Directed by: John Cameron Mitchell
Running Time: 90 minutes
Ladies and Gentlemen: Book your tickets NOW for the Valentines Day showings of Rabbit Hole. Adapted from David Lindsay-Abaire’s Pulitzer prize winning play, the film focuses on middle-class suburbanoid couple Becca (Nicole Kidman) and Howie (Aaron Eckhart) some 8 months after losing their son Danny in a tragic circumstances. Initially dealing with their grief with coffee and doughnuts at couples counseling, they both end up pursuing different channels to reconcile this loss, with Becca distancing herself from her immediate family and striking up a curious relationship with the young man who accidentally killed Danny, and Howie connecting with a fellow bereaved parent Gabby, played by an actor I’ve tried very hard to forget, Sandra Oh. Does this sound like the perfect date flick for Monday 14th February or what?

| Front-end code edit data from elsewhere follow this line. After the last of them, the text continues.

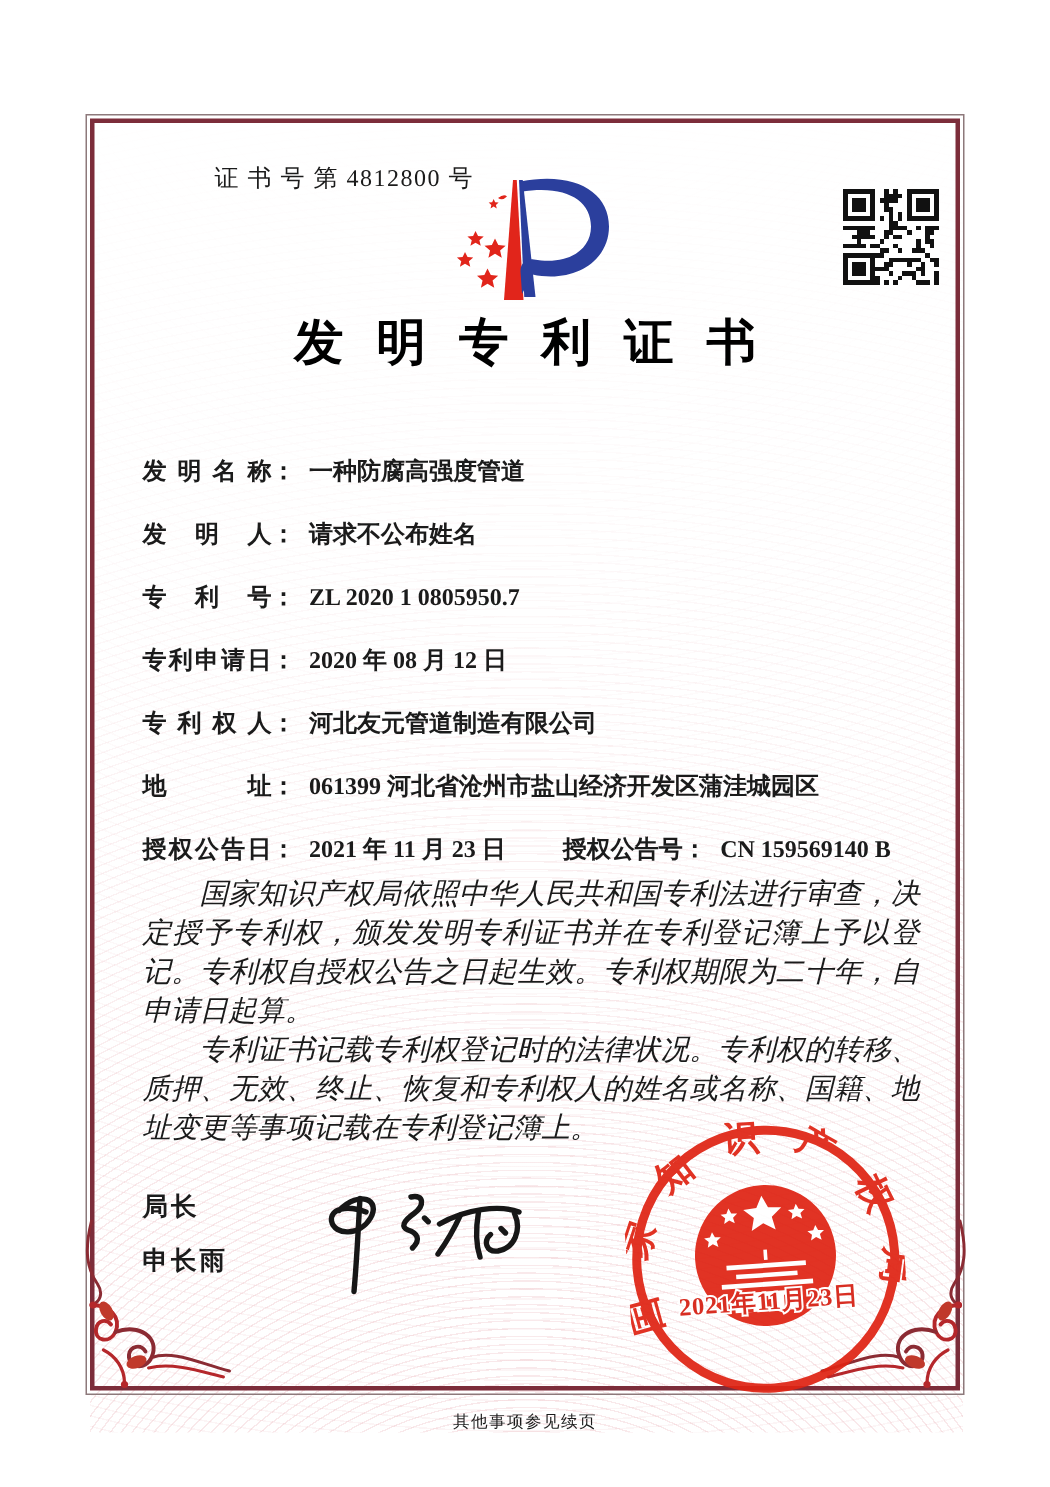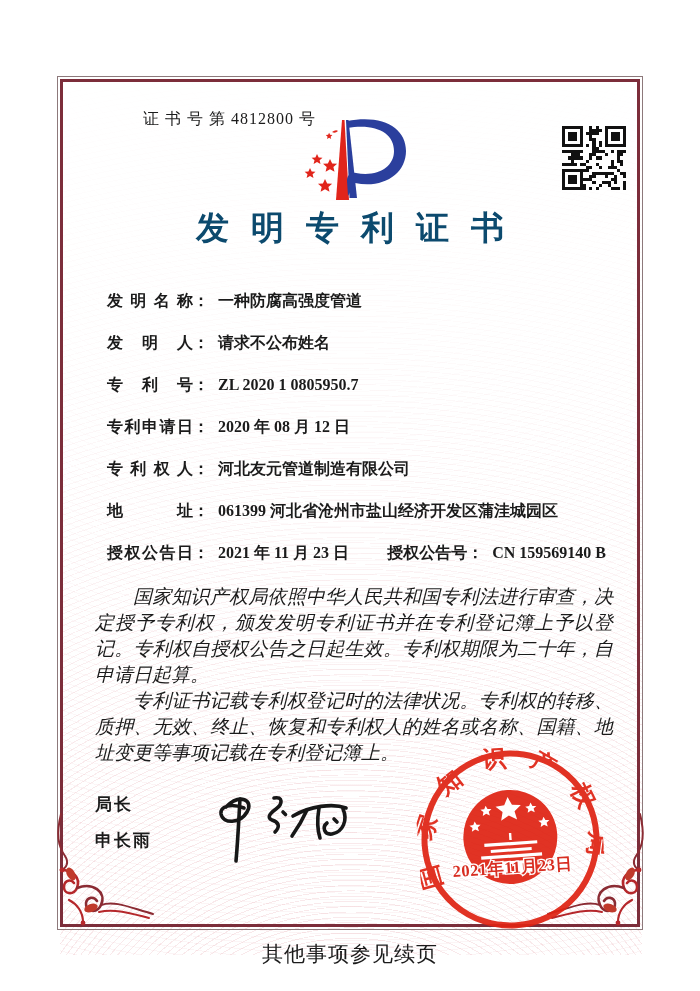--- a/index.html
+++ b/index.html
@@ -37,7 +37,7 @@
   .qr   { position:absolute; left:562px; top:126px; z-index:2; }
 
   .title { position:absolute; left:0; right:0; top:206px; z-index:2; text-align:center;
-    font-size:33px; font-weight:700; letter-spacing:22px; text-indent:22px; color:#0c4a6e; }
+    font-size:33px; font-weight:700; letter-spacing:22px; text-indent:22px; color:#000000; }
 
   .fields { position:absolute; left:95px; top:290px; width:520px; z-index:2;
     font-size:16px; font-weight:600;margin-left:12px; }

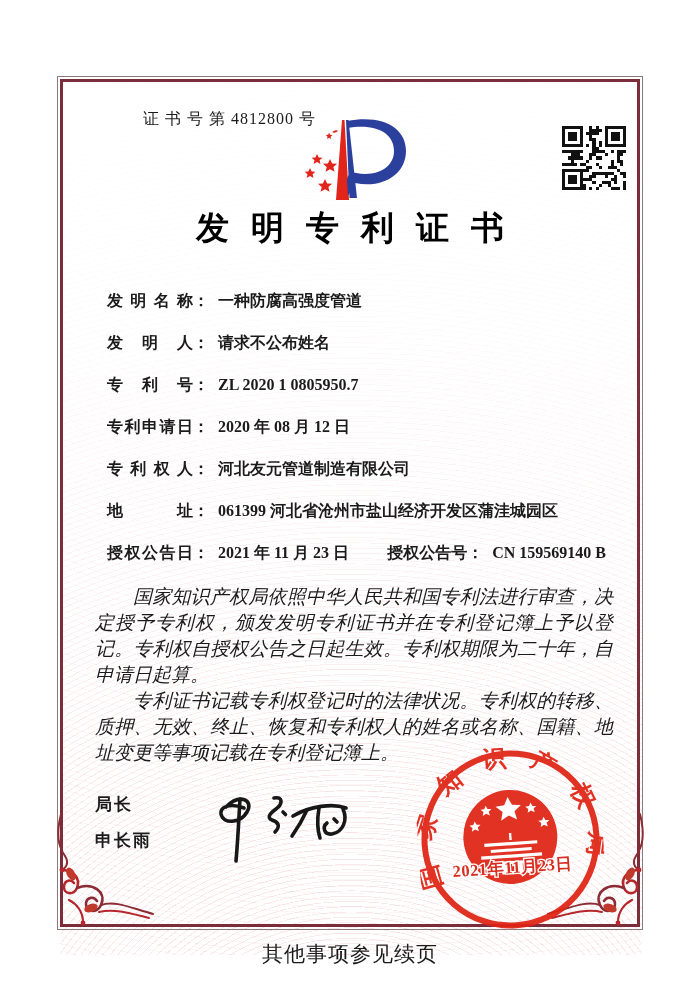--- a/index.html
+++ b/index.html
@@ -39,8 +39,8 @@
   .title { position:absolute; left:0; right:0; top:206px; z-index:2; text-align:center;
     font-size:33px; font-weight:700; letter-spacing:22px; text-indent:22px; color:#000000; }
 
-  .fields { position:absolute; left:95px; top:290px; width:520px; z-index:2;
-    font-size:16px; font-weight:600;margin-left:12px; }
+  .fields { position:absolute; left:95px; top:304px; width:520px; z-index:2;
+    font-size:16px; font-weight:600; }
   .field { margin-bottom:20px; line-height:22px; white-space:nowrap; }
   .lab { display:inline-block; width:86px; text-align:justify; text-align-last:justify;
     text-justify:inter-character; vertical-align:bottom; }

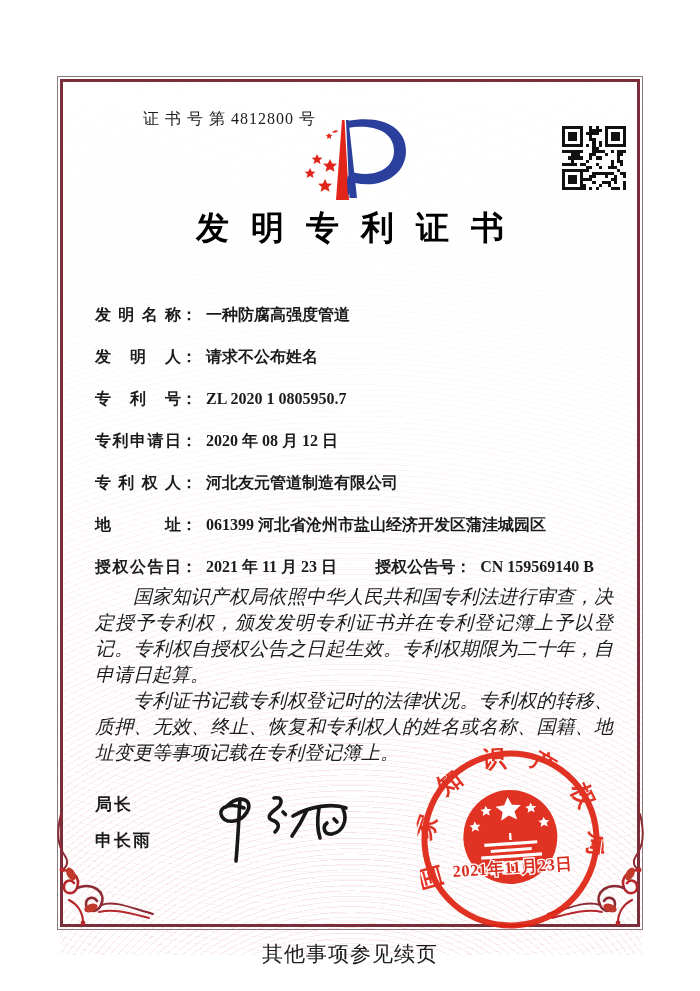--- a/index.html
+++ b/index.html
@@ -69,7 +69,7 @@
     text-align:center; font-size:15px; letter-spacing:1px; font-weight:500; }
 
   .footer-note { position:absolute; left:240px; width:220px; top:940px; z-index:2;
-    text-align:center; font-size:21px; letter-spacing:1px; font-weight:500; }
+    text-align:center; font-size:11px; letter-spacing:1px; font-weight:500; }
 </style>
 </head>
 <body>

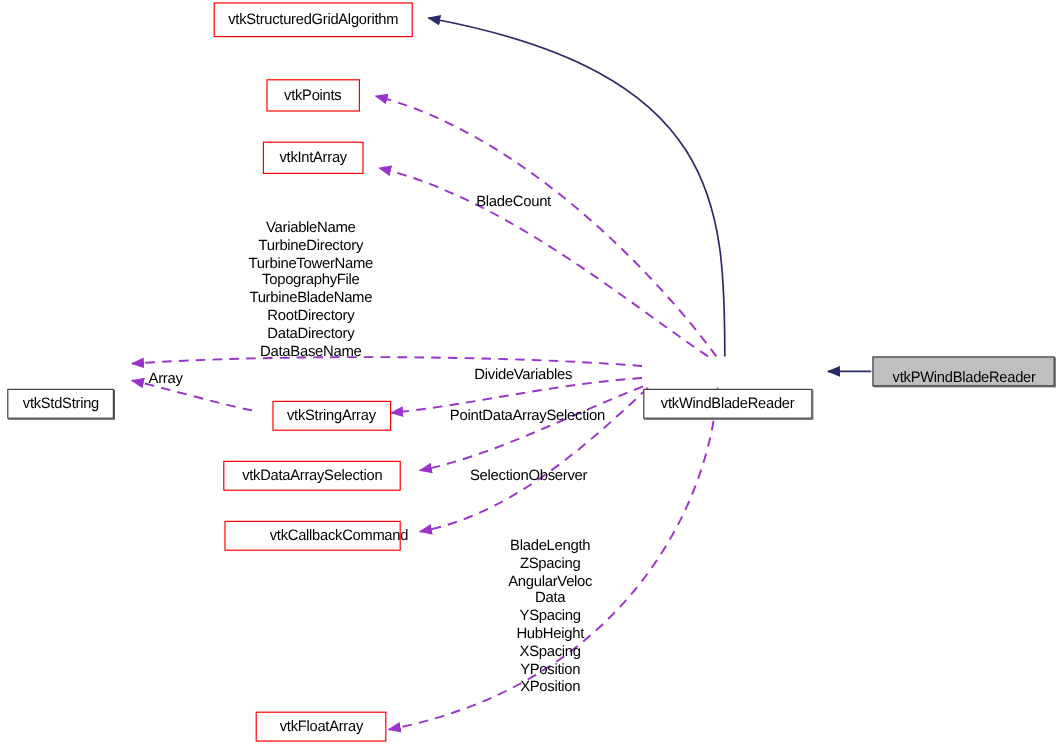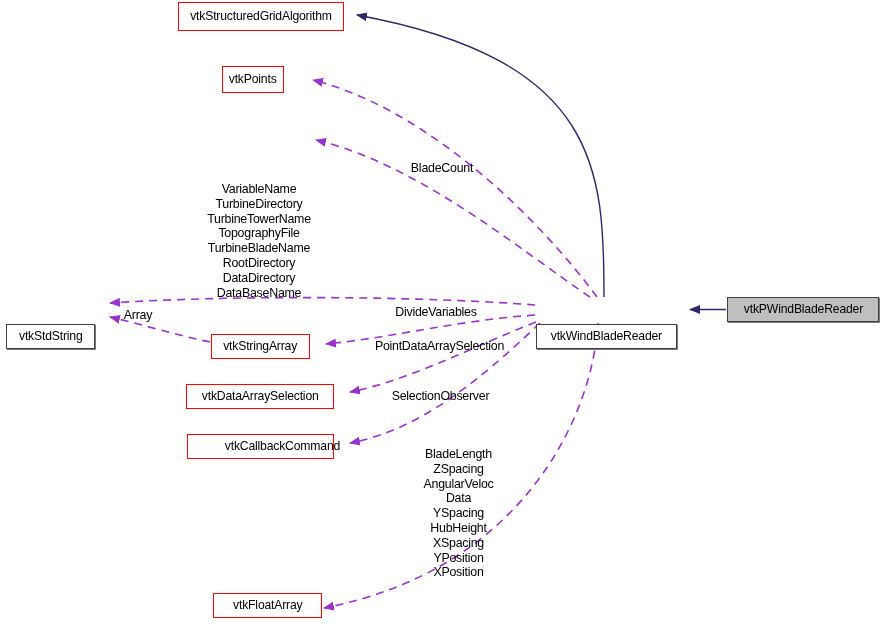--- a/index.html
+++ b/index.html
@@ -111,7 +111,7 @@
     <span class="node-label">vtkStructuredGridAlgorithm</span>
   </div>
 
-  <div class="node" style="left:222px; top:66px; width:62px; height:27px;">
+  <div class="node" style="left:222px; top:66px; width:78px; height:27px;">
     <span class="node-label">vtkPoints</span>
   </div>
 

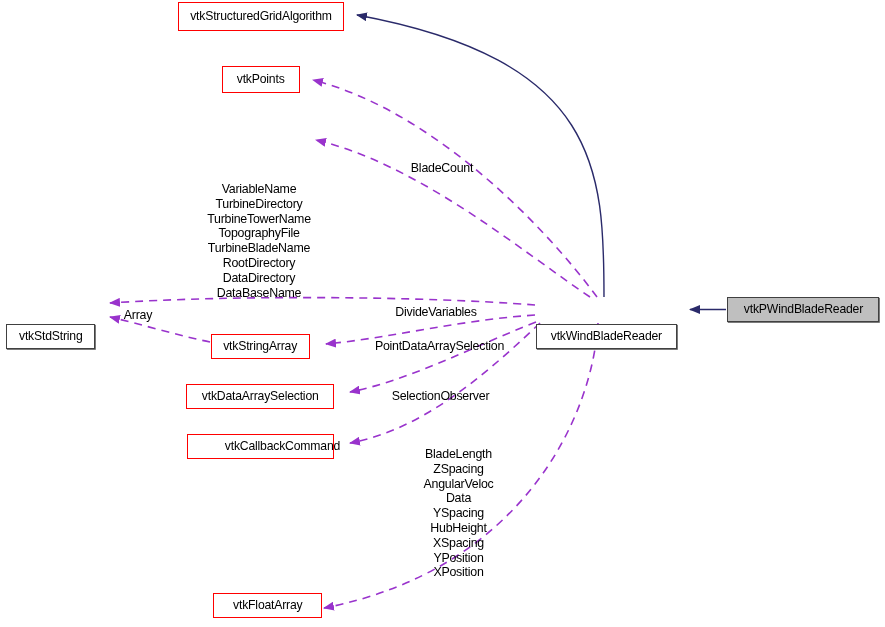--- a/index.html
+++ b/index.html
@@ -115,6 +115,9 @@
     <span class="node-label">vtkPoints</span>
   </div>
 
+  <div class="node" style="left:219px; top:118px; width:84px; height:27px;">
+    <span class="node-label">vtkIntArray</span>
+  </div>
 
   <div class="node base-node" style="left:6px; top:297px; width:89px; height:25px;">
     <span class="node-label">vtkStdString</span>

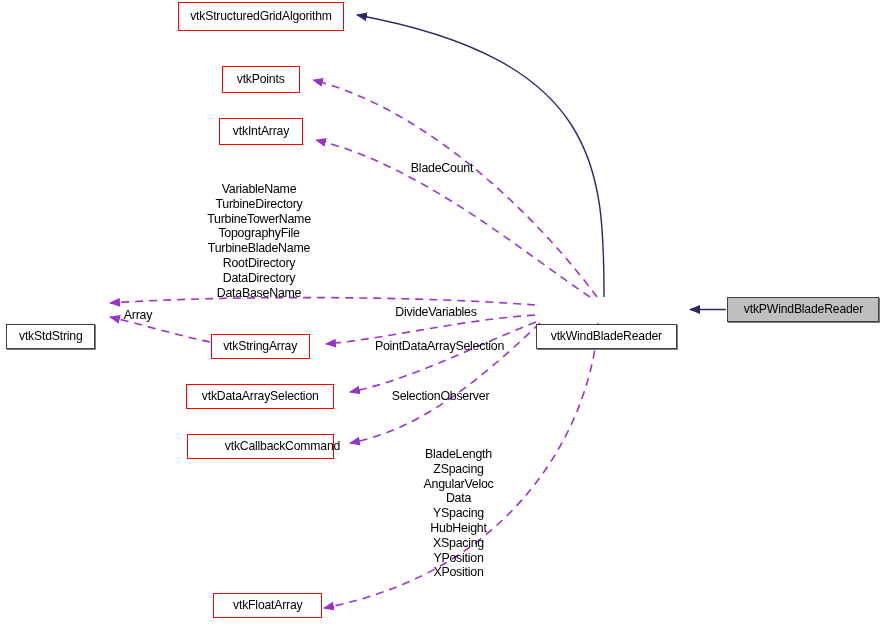--- a/index.html
+++ b/index.html
@@ -148,7 +148,7 @@
   </div>
 
 
-  <div class="edge-label" style="left:406px; top:161px; width:72px;">BladeCount</div>
+  <div class="edge-label" style="left:392px; top:161px; width:72px;">BladeCount</div>
 
   <div class="edge-label multi" style="left:200px; top:182px; width:118px;">VariableName<br>TurbineDirectory<br>TurbineTowerName<br>TopographyFile<br>TurbineBladeName<br>RootDirectory<br>DataDirectory<br>DataBaseName</div>
 

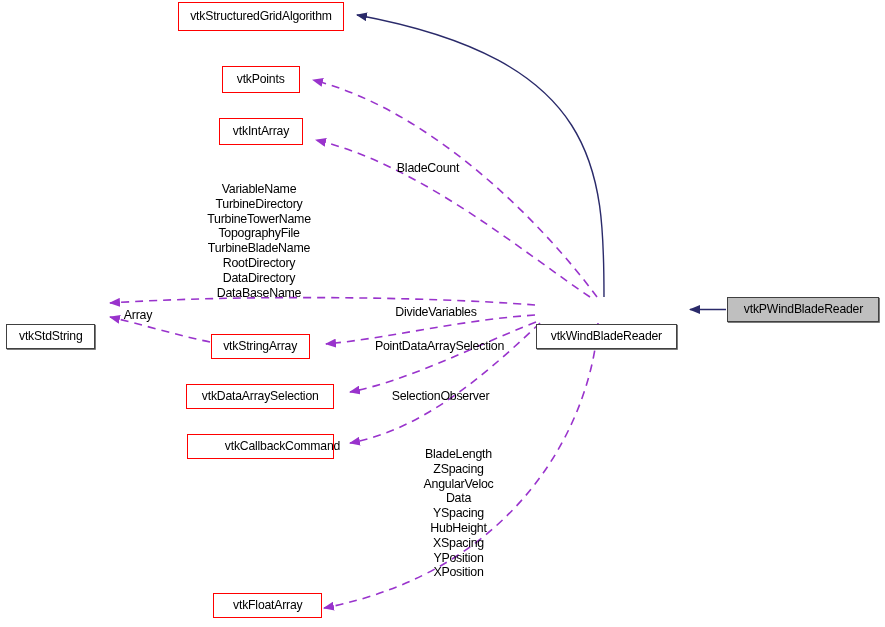--- a/index.html
+++ b/index.html
@@ -53,6 +53,7 @@
     background: #bfbfbf;
     border: 1px solid #404040;
     box-shadow: 0.8px 0.8px 0 0 rgba(60,60,60,0.85);
+    align-items: flex-end;
   }
   .node-label {
     display: block;

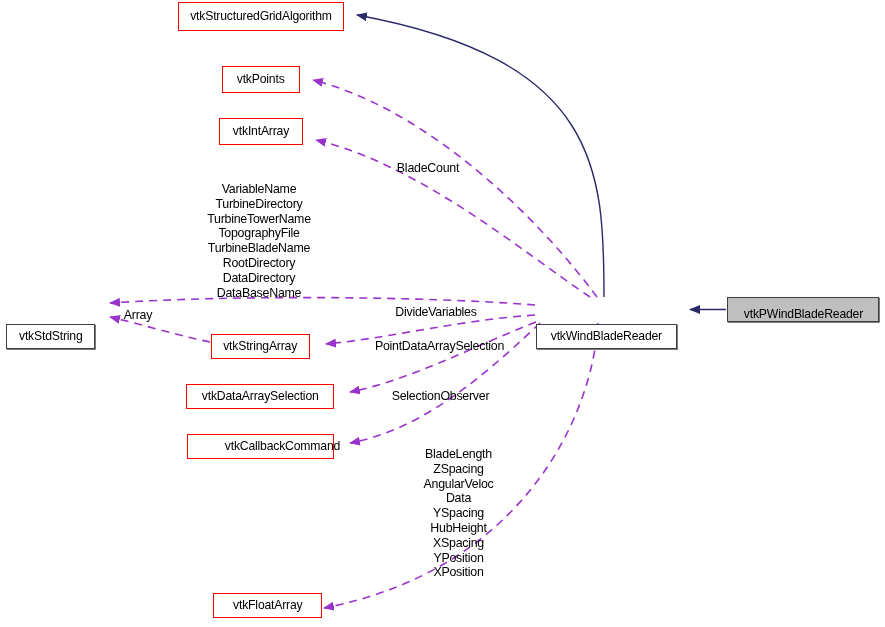--- a/index.html
+++ b/index.html
@@ -124,7 +124,7 @@
     <span class="node-label">vtkStdString</span>
   </div>
 
-  <div class="node" style="left:211px; top:334px; width:99px; height:25px;">
+  <div class="node" style="left:227px; top:334px; width:99px; height:25px;">
     <span class="node-label">vtkStringArray</span>
   </div>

Surprisingly, considering the subject matter, Rabbit Hole is not a particularly upsetting movie. Although on the surface dealing with similar themes to Iñárritu’s 21 Grams, it’s engrossing and moving in a different way; focusing more on Kidman’s disconnected state and the almost relentless passive aggression she shows those around her. She’s not interested in comfort or intimacy with anyone until she connects with Jason (Miles Teller). Ironically, she shows more kindness and empathy to the young man who tragically changed her life forever, than any of the family and friends who try, in vain, to support her. Naturalistic and beautifully nuanced, their afternoon park bench conversations with are, by far, the film’s strongest moments. Although receiving much praise for her performance, you may find Kidman’s bee-stung top lip far more affecting, for the wrong reasons. Not wishing to trivialise the subject matter in any way, but when the film’s lifeblood is the connection with a protective and emotionally raw character, a face ravaged by ill-judged trips to Hollywood’s finest Botox specialists is distracting and reductive. Teller – WITHOUT a gob that looks like he sucked on a hot curling tongs – is far more impressive and should see him marked out as a real one-to-watch in future. As the other half of the grieving couple, Eckhart is a little less convincing. Although a fine actor, he’s never commanded much versatility or range in his performances. For all intents and purposes, it could just as easily be The Dark Night’s Harvey Dent or Thank You For Smoking’s Nick Naylor who settled down and moved to the suburbs, and one can’t help but think of the depth that Mad Men’s John Slattery (Howie in the stage production) could have brought to the role.
Radical Faerie (look it up) Director John Cameron Mitchell, whilst creating a film that doesn’t feel immediately like a play adaptation, adopts an unobtrusive style. He also resists the urge to clutter the film with superfluous details to simply ‘cinematise’ the work. There’s a stillness from the locations, barely populated parks and streets, that reflect Becca’s isolation beautifully and the director can be commended for that. However, after the first hour, consistency becomes a problem. Connections set-up between all our main characters become almost stilted – an interesting subplot with Becca’s troubled sister Izzy (Tammy Blanchard) is almost completely abandoned – and only the dynamic between Becca and her mother (the perma-squinting Dianne Wiest) develops with real curiosity come the final third. And Sandra Oh is in it.